Static mutable String

OK, I'm new. I have to keep a string between calls to a function. The string may change in a call, and the new value is used in the following call. After many attempts to make it simple, I've ended up with this test program:

use lazy_static::{lazy_static, __Deref};
use std::sync::Mutex;

lazy_static! {
    static ref MY_STRING: Mutex<String> = Mutex::new(String::from("ABCDEF"));   
}

fn main() {
    fun();
    fun();
    fun();
}

fn fun() {
    let mut string = MY_STRING.lock().unwrap();
    println!("{}", string);
    if string.deref() == "ABCDEF" {
        *string = "Hello".to_string();
    }
    else if string.deref() == "Hello" {
        *string = "world".to_string();
    }
}

It works.

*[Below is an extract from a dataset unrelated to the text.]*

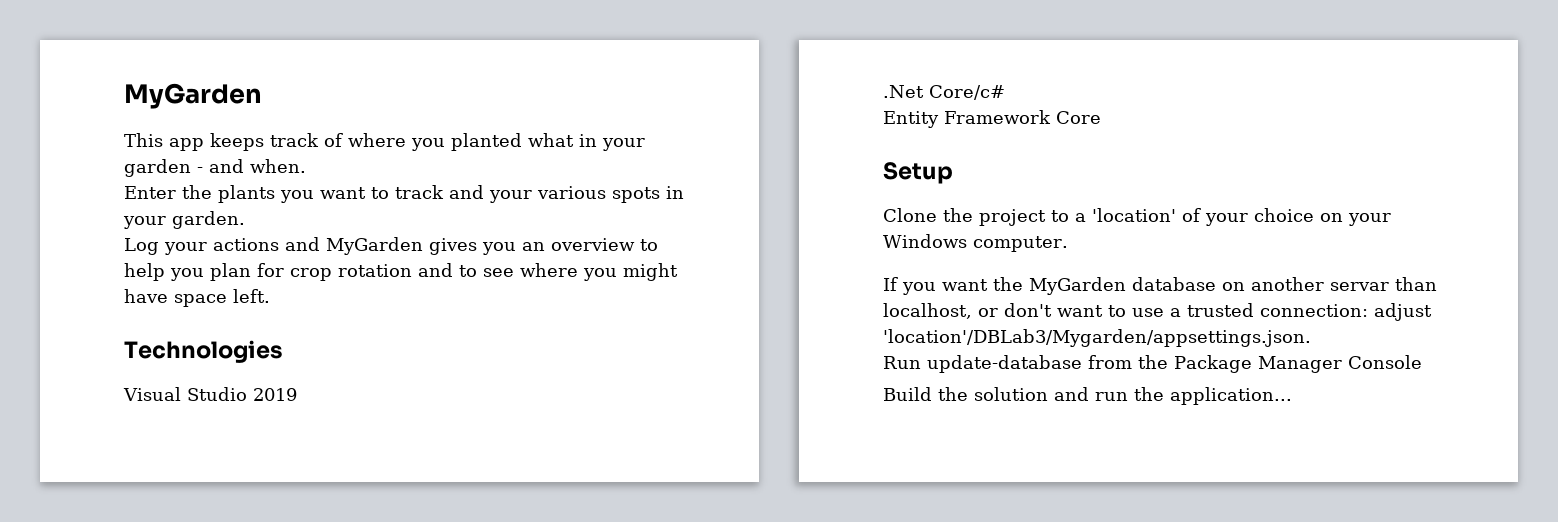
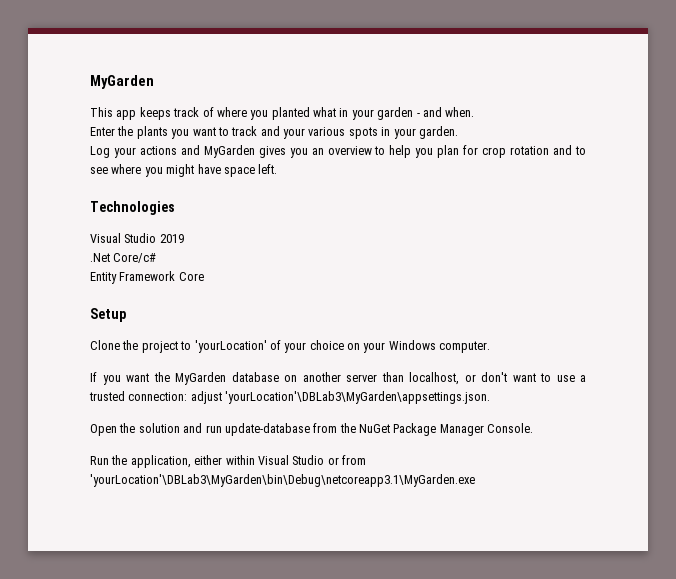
[1075,208,1176,222] a 'location' -> [194,340,267,353] 'yourLocation'
[1330,282,1389,291] servar -> [346,374,377,382] server
[883,329,1311,347] [883,355,1422,373] [883,387,1292,405] 'location'/DBLab3/Mygarden/appsettings.json. // Run update-database from the Package Manager Console // Build the solution and run the application... -> [225,391,491,404] [90,423,534,436] [90,455,366,468] [90,474,475,487] 'yourLocation'\DBLab3\MyGarden\appsettings.json. // Open the solution and run update-database from the NuGet Package Manager Console. // Run the application, either within Visual Studio or from 'yourLocation'\DBLab3\MyGarden\bin\Debug\netcoreapp3.1\MyGarden.exe

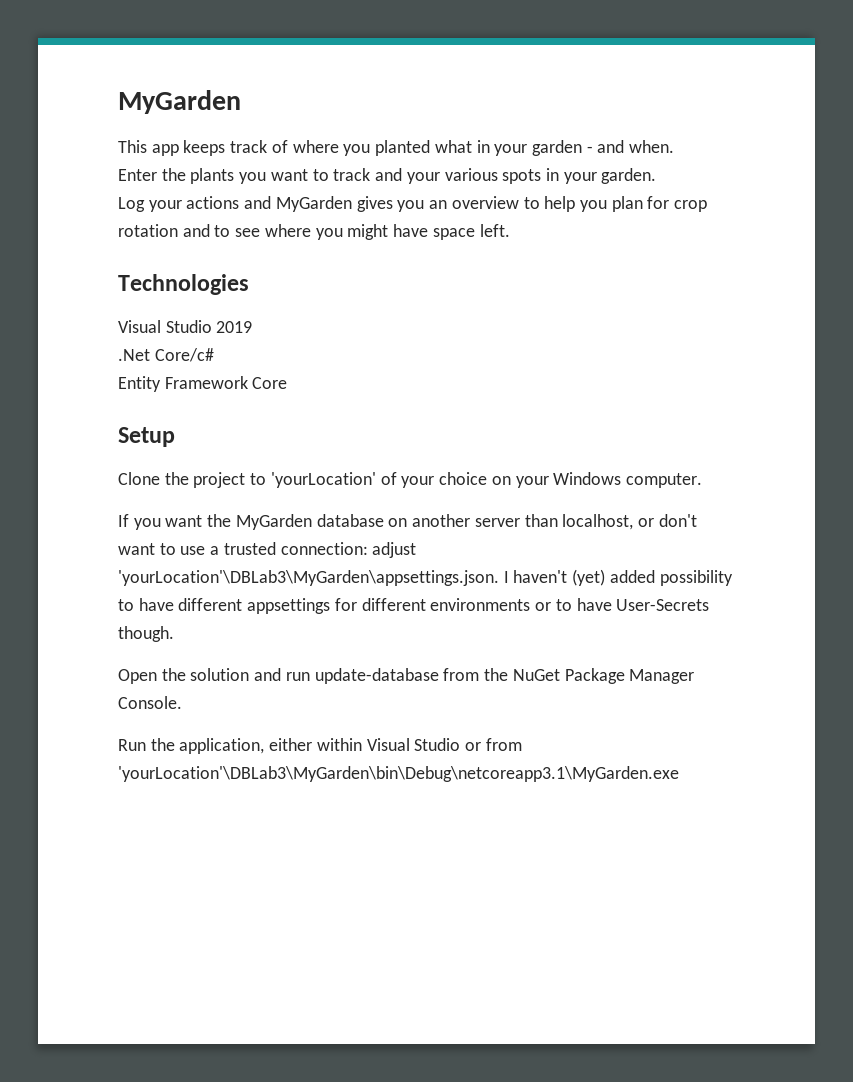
(491, 397) none -> [503,569,733,586] [118,598,710,614] [118,626,174,642] I haven't (yet) added possibility to have different appsettings for different environments or to have User-Secrets though.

I know I could use thread_local! with RefCell instead of lazy_static! with Mutex.

Is there no common, simple way to maintain a mutable string? In C, for example, I would simply add static to a string declaration, e.g., static char myString[100], and access the static mutable myString as any other character vector.

What you have is already a common, simple way of maintaining global mutable state.

Yeah, and you would spend hours or days debugging race conditions.

5 Likes

Simply declare a string in your main and pass it explicitly to your function. No mutex needed.

5 Likes

Thank you, of course, it makes it simple:

fn main() {
    let mut my_string:String = String::from("ABCDEF");
    fun(&mut my_string);
    fun(&mut my_string);
    fun(&mut my_string);
}

fn fun(instr: &mut String) {
    println!("{}", instr);
    if instr == "ABCDEF" {
        *instr = "Hello".to_string();
    }
    else if instr == "Hello" {
        *instr = "world".to_string();
    }
}

A minor drawback is that I need quite a few such strings and all are actually local to the function. But this design is simple.

The string I need is local to the function (and the function is not reentrant), so there are never race conditions. But Rust imposes a tricky mechanism to avoid collisions that never happen :frowning:

Create a struct that contains all those strings and pass that around.

5 Likes

You don't actually need the lazy_static! if you make the starting value be an empty string.

pub static MY_STRING: Mutex<String> = Mutex::new(String::new());   

fn main() {
    *MY_STRING.lock().unwrap() = String::from("ABCDEF");

    /* ... */
}
8 Likes

Passing the state in a parameter rather than using mutable global variables has advantages even in single-threaded context and is generally recommended.

For example, it makes it easier to test your function on different states independently.

6 Likes

Thank you. You could even improve it further by using:

if string.is_empty() { *string = "ABCDEF".to_string(); }

inside fun(). Then main() does not need to be aware of string.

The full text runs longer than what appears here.